Reuters reached Raza in Pakistan at a telephone number offered by the US Treasury's sanctions record. He confirmed his identity and acknowledged being a digital counterfeiter, saying he used "simple Photoshop" to change ID cards, bills, and other documents to order. Raza – who stated he is additionally dabbled in graphic design, e-commerce and cryptocurrency – denied any wrongdoing, saying he was merely serving to individuals entry accounts that they’d been frozen out of.

Among his clients, the New Jersey indictment alleges was a worker of the Internet Research Agency – a notorious Russian troll farm implicated by U.S. investigators, media experiences, leaked paperwork, and former insiders in efforts to intrude in U.S. elections. The IRA worker used Raza’s companies in 2017 to obtain cast drivers’ licenses to assist the identification of pretend accounts on Facebook, based on the indictment. 

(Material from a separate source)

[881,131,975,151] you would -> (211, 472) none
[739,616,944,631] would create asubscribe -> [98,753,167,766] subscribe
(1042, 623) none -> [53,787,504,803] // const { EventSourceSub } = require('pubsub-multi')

Facebook didn’t instantly provide any remark. Raza stated he did not observe who used his service. He stated inspiration for his enterprise got here a number of years in the past when a PayPal account which he had opened beneath an alias was locked, trapping a whole lot of {dollars} he’d obtained for optimizing on-line search outcomes. 

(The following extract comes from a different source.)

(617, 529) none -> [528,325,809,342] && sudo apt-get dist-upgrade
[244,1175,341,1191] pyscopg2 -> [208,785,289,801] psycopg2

Money earned from the fake ID business was poured into the construction of the Fresh Air Farm House, Raza said. The facility, which features three bedrooms, a playing field, a water slide, and a BBQ area, is now on a US list of sanctioned entities alongside Russian oligarchs and defense contractors. Raza's business is an example of how transnational cybercrime can serve as a springboard for state-sponsored disinformation, said Tom Holt, who directs the School of Criminal Justice at Michigan State University. 

The alleged use by Russian operatives of a Pakistani fake ID merchant to circumvent American social media controls "highlights why this globalized cybercrime economy that touches so many areas can be a perfect place to hide - even for nation-states," he said.